Ideally we'd have versioning of both the chemistry and the basecaller in the Broad preprint, but there doesn't appear to be any.  Even in the Oxford Nanopore community, and ONT has been very open about this, preprints and publications are all too often missing the critical information as to which pore type, which basecaller, which version of the basecaller, which basecalling model, etc were used -- yes, it is a lot of minutia to collect but it's actually very important minutia for supporting reproducible and comparable science.

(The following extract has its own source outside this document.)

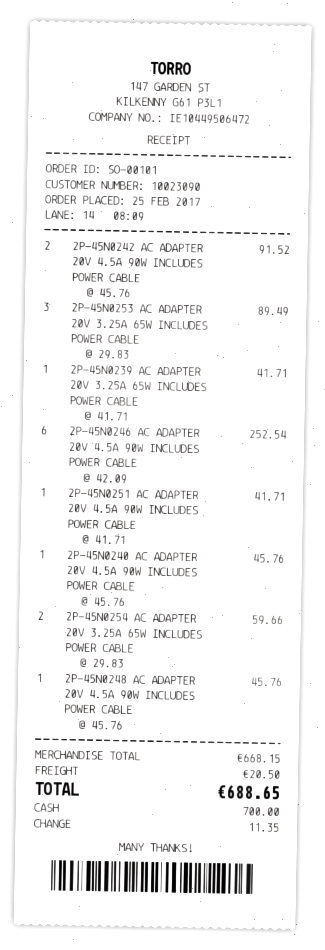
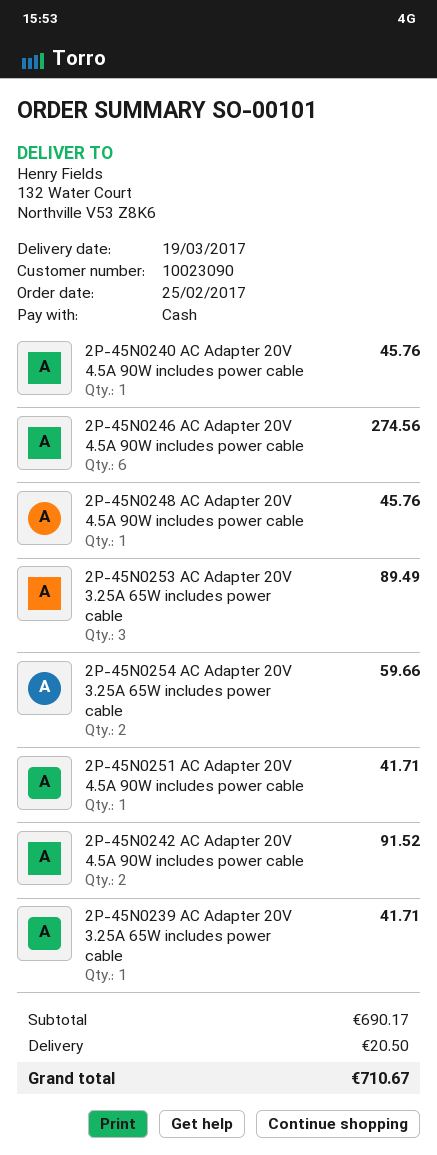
2P-45N0246 AC ADAPTER 20V 4.5A 90W INCLUDES POWER CABLE: 6 for 252.54 -> 6 for 274.56
subtotal: 668.15 -> 690.17
total: 688.65 -> 710.67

The scientific world will never be perfect, but this seems like a series of really obvious and avoidable missteps. Can't we do better?


2 comments:

seanken said...

Sorry for the confusion on this! The 'updated' data should be the same as the old data. Basically it relates to the 454 issue you pointed out--as you guessed we uploaded the Ultima data as 454 (after consulting with GEO) since Ultima wasn't an option yet (hopefully will be added soon!). Unfortunately there were issues with the original upload we didn't catch until after the preprint was released (namely the Ultima data was mislabelled as Illumina by the system, likely due to the way our sample sheet was set up). As such we worked with GEO to get this fixed but I guess in that process it changed the SRA IDs. Not ideal I agree, but all the same data should still be there (as well as some extra data we uploaded for our paper revisions!).

Anonymous said...

While the topic itself is relevant I just do not get why it is always the same lab in the center of attention with these kinds of things. Pachter lab is toxic, even abusive in my opinion. They accuse, harass, offend and bully others on Twitter, sometimes in a very obvious and public way, sometimes in a passive and suggestive fashion. Just don't give these people a platform, for nothing. Let them do their overdramatic and pathetic little tweets and preprints, it is nothing that has any impact. The PI and the students spread a culture of hate and mistrust while pretending they were knights to fight for the rights and integrity of science. They jump into any Twitter fight (or start it). In any controversial discussion they poor oil into the fire. Whenever there is a tweet somewhere about any kind of abuse in science you can be sure LP jumps in to make his "opinion" on it public. His blog is a collection of passive-aggressiveness with no value to anybody except his exaggerated ego. kallisto was the only real contribution from this group in years, all these other papers and preprints are just overdramatic garbage pointing out things already known and not offering any alternative. Just do not give these people a platform!